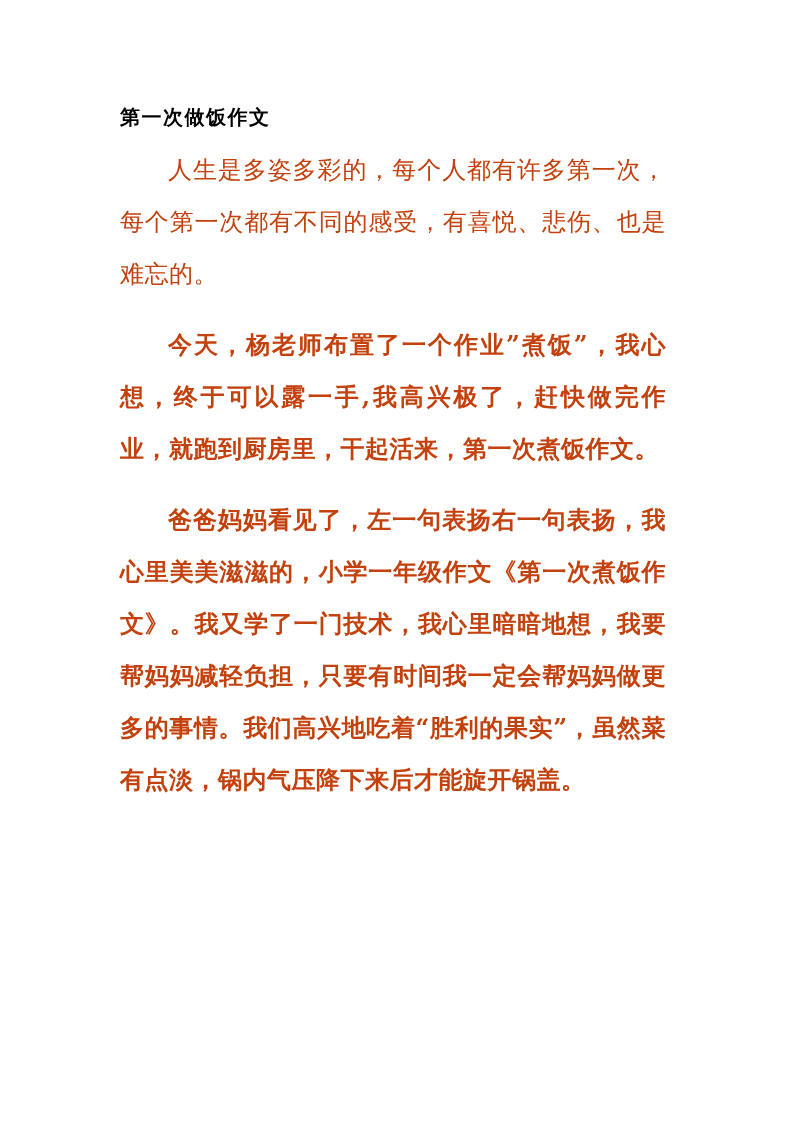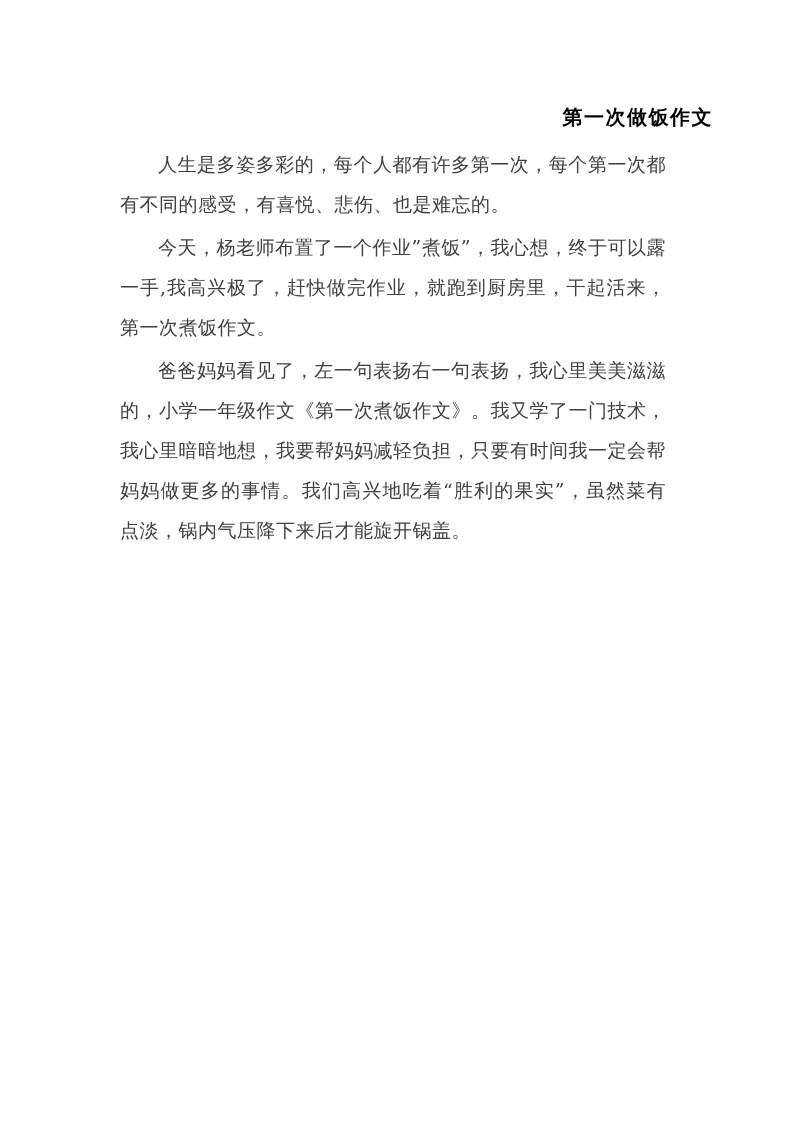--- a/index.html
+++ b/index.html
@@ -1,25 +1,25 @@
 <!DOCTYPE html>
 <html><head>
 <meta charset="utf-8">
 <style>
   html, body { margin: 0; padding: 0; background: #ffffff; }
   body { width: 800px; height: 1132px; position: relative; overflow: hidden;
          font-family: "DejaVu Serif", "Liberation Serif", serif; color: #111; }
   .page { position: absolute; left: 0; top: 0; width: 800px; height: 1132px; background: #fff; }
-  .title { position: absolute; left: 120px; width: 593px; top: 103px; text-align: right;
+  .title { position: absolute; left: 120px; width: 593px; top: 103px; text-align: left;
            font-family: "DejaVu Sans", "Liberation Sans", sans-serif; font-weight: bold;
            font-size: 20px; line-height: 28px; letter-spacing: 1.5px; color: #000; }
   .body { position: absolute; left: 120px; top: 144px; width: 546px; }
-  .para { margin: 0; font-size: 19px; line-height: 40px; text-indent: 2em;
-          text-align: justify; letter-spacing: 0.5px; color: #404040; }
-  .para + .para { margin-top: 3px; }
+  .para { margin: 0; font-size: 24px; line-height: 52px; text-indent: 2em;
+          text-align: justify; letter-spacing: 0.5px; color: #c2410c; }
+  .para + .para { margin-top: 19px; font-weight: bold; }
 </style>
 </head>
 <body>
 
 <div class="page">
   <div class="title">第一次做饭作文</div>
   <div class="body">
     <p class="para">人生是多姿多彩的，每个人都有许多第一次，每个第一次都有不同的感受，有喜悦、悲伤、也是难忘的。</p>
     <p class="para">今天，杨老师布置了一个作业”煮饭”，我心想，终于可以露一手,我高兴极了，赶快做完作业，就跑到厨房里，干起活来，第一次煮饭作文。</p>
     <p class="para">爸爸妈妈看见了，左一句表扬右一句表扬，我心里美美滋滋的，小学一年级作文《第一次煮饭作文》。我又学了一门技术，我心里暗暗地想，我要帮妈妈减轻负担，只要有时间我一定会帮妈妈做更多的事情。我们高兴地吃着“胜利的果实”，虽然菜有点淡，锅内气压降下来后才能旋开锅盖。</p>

━━━━

> _INSTRUCTIONS TO FOLLOW_:
In the entries above, identify every line with the string "spacing".

> _WRITTEN RESPONSE_:
            font-size: 20px; line-height: 28px; letter-spacing: 1.5px; color: #000; }
-          text-align: justify; letter-spacing: 0.5px; color: #404040; }
+          text-align: justify; letter-spacing: 0.5px; color: #c2410c; }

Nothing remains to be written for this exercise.